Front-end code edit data
[Start of Attachment]

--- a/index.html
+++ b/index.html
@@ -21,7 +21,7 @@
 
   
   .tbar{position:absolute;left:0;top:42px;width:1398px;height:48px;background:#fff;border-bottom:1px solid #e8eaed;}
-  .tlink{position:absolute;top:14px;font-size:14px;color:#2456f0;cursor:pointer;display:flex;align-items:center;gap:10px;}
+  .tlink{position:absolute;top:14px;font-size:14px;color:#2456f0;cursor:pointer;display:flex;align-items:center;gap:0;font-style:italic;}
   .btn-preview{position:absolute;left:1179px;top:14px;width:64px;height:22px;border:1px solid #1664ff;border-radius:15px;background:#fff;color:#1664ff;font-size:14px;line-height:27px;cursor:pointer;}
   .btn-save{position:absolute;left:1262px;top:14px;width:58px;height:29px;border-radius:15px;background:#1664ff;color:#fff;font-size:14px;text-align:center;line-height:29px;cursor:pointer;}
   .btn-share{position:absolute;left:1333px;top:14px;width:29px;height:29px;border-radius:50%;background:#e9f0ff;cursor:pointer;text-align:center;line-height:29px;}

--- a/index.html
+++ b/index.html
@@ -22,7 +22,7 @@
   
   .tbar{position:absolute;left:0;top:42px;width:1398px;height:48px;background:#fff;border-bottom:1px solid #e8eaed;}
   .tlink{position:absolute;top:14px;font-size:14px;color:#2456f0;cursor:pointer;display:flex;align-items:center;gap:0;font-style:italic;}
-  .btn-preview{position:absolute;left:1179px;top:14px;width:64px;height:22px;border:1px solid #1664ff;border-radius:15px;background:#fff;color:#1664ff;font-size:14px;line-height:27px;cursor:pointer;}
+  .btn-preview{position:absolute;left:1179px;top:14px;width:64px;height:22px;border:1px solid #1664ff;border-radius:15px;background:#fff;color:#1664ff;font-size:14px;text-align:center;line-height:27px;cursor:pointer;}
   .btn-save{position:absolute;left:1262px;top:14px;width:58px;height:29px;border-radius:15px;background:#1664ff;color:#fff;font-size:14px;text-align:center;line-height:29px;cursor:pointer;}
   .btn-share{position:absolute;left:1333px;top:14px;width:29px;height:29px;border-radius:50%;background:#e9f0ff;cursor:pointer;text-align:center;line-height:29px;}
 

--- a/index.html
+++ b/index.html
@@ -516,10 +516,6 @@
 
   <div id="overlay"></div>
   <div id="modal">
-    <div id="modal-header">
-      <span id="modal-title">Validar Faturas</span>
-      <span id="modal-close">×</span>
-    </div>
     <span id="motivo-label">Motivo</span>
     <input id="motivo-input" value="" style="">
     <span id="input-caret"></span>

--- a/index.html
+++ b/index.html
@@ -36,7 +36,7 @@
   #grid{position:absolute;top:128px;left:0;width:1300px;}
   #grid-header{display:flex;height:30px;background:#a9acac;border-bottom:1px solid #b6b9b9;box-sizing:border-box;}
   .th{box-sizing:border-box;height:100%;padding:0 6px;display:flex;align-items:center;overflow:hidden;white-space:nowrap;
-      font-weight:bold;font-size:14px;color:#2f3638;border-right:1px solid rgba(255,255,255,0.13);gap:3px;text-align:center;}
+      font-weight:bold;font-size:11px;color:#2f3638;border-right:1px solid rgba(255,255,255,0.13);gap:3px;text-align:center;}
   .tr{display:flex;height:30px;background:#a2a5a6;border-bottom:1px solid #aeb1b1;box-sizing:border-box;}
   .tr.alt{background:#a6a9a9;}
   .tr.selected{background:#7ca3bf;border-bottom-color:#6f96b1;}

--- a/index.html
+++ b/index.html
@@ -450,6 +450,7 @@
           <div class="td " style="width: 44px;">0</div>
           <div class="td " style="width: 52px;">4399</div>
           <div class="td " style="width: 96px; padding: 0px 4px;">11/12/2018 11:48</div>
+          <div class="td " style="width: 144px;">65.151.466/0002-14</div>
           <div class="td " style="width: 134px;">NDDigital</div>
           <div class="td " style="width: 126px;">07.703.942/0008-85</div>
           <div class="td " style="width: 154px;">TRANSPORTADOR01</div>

[End of Attachment]

**Problem to work on**
The answer must be a single number: the count of lines in the data that contain the word "grid".

**Written response**
2